— Problem details —
Each word in the data below should be copied exactly; the images should not.

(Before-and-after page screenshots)
▬▬▬▬▬▬
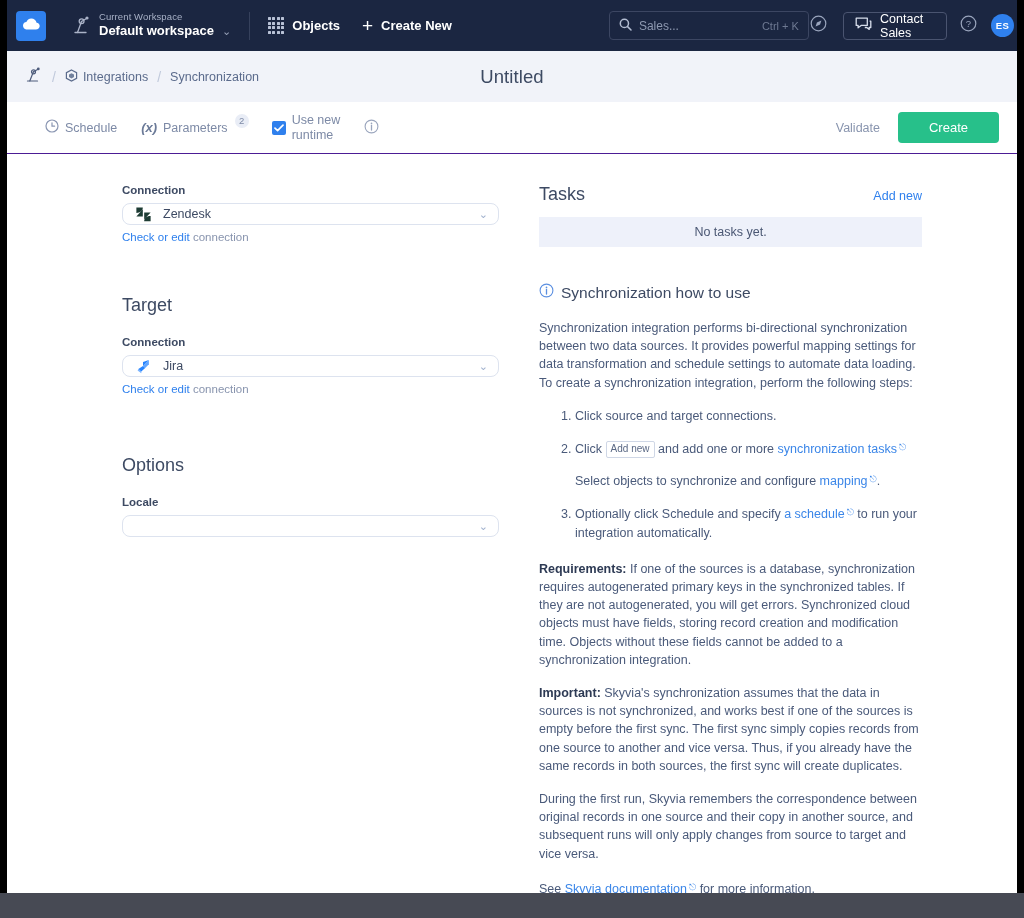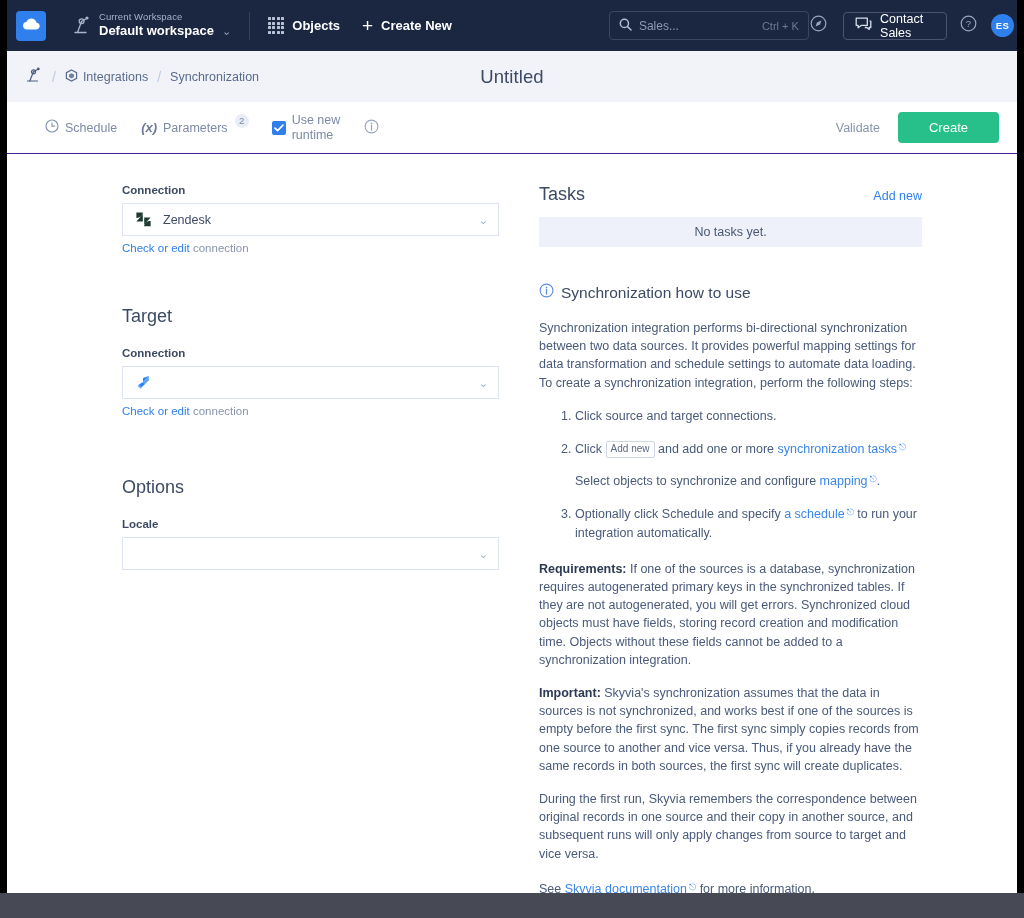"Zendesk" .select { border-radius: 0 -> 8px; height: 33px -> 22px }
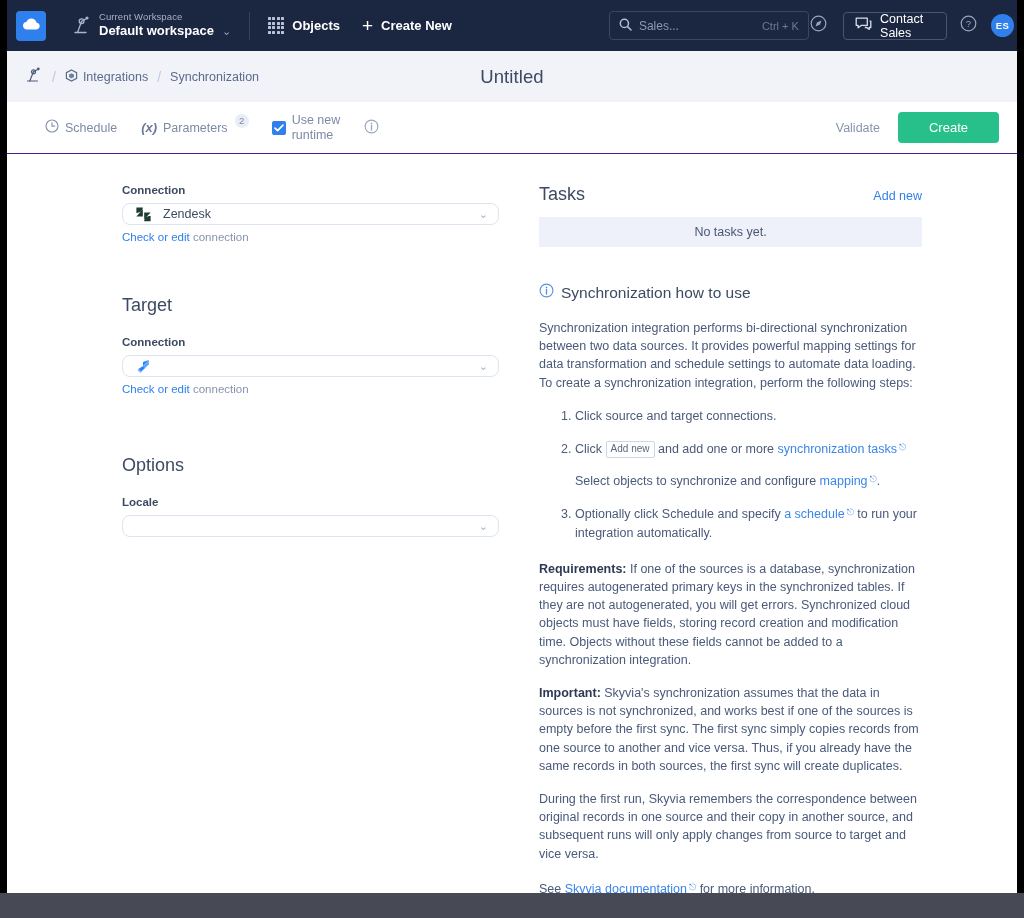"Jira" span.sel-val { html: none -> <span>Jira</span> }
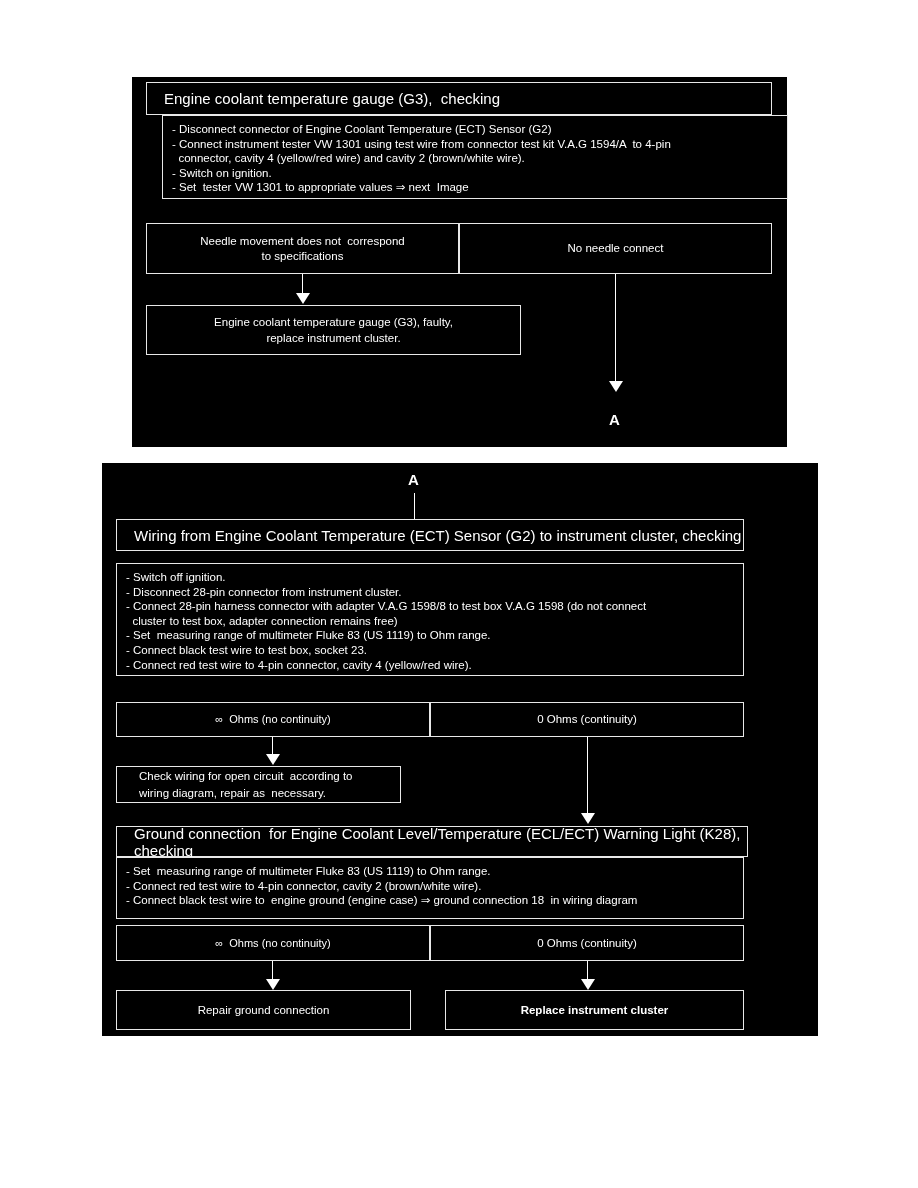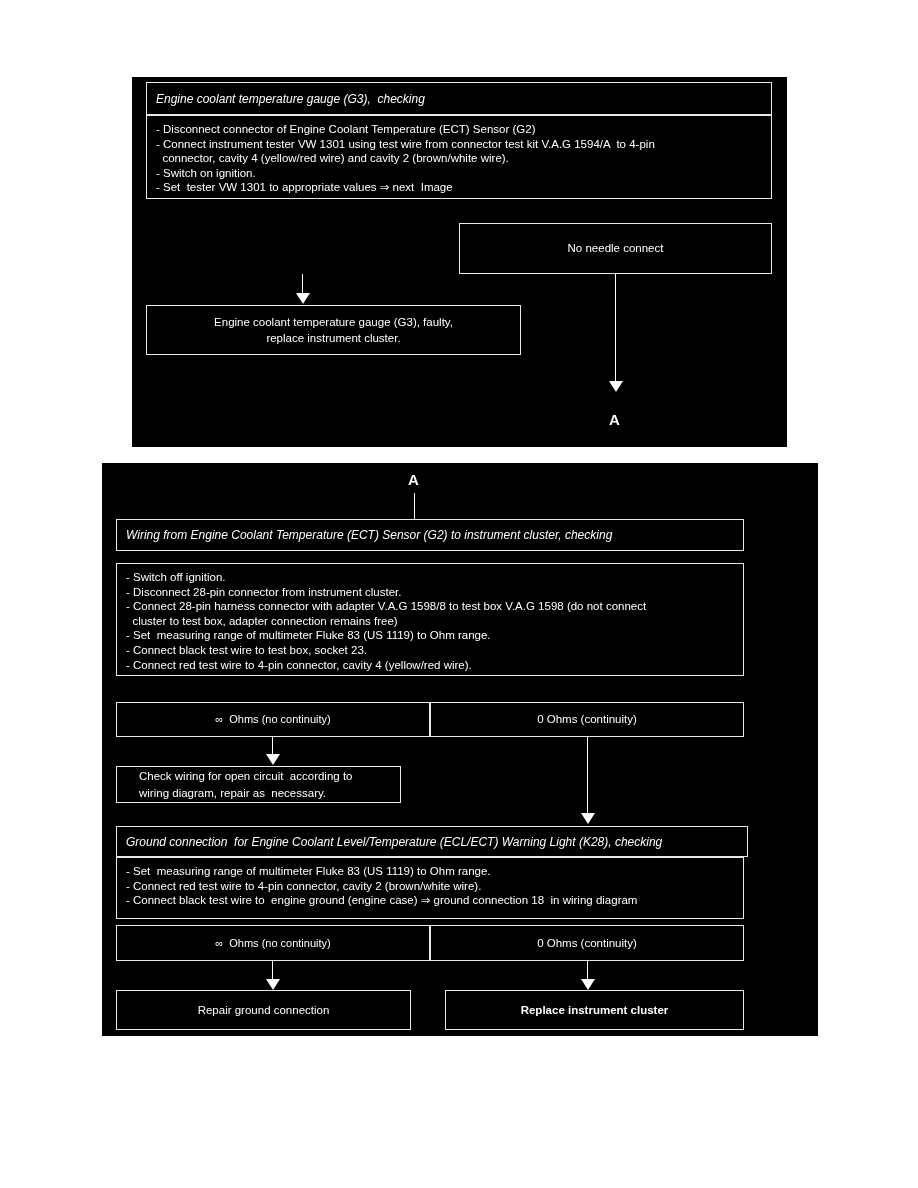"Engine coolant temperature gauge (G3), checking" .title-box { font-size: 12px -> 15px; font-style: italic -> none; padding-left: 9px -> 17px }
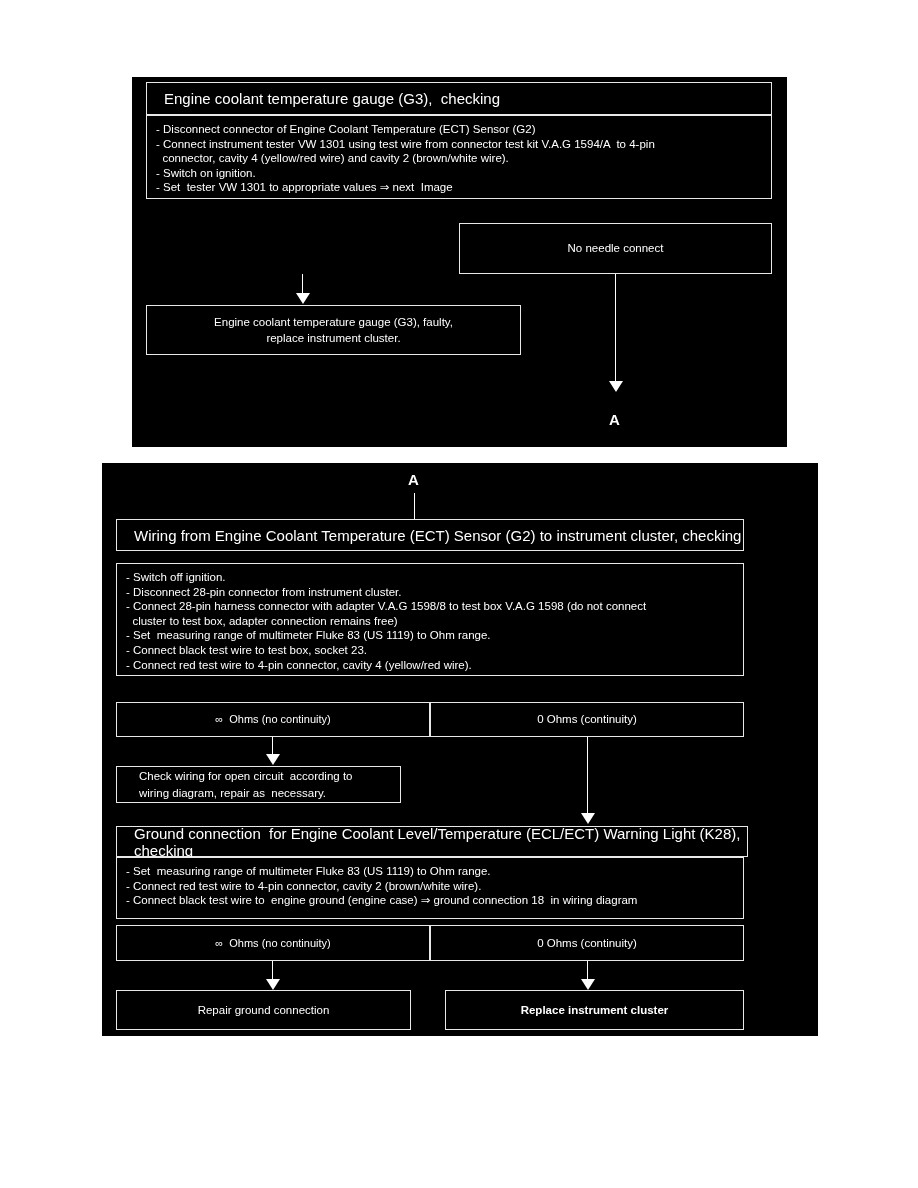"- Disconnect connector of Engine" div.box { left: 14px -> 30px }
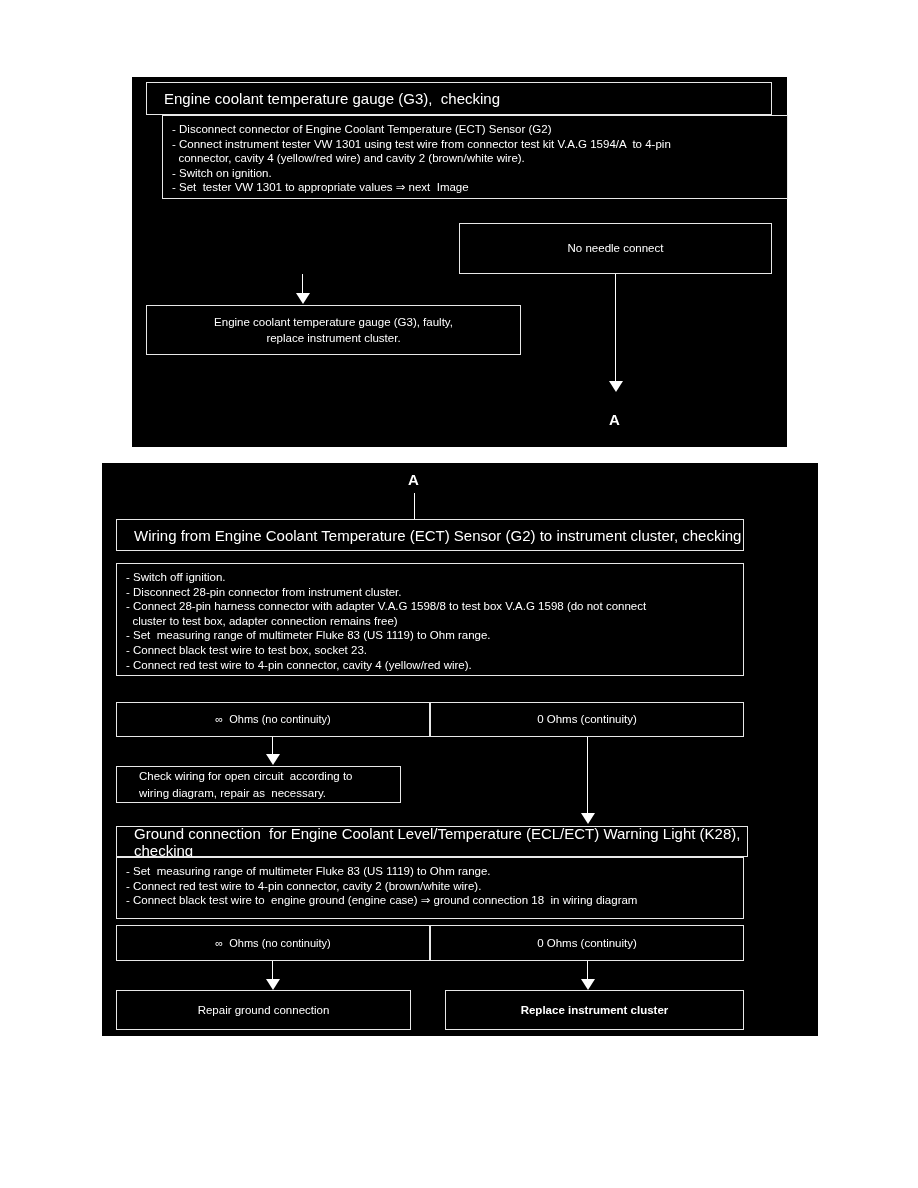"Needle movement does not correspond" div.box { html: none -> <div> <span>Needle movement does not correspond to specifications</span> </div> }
▬▬▬▬▬▬
— Output of the task —
"Zendesk" .select { border-radius: 0 -> 8px; height: 33px -> 22px }
"Jira" span.sel-val { html: none -> <span>Jira</span> }
"Engine coolant temperature gauge (G3), checking" .title-box { font-size: 12px -> 15px; font-style: italic -> none; padding-left: 9px -> 17px }
"- Disconnect connector of Engine" div.box { left: 14px -> 30px }
"Needle movement does not correspond" div.box { html: none -> <div> <span>Needle movement does not correspond to specifications</span> </div> }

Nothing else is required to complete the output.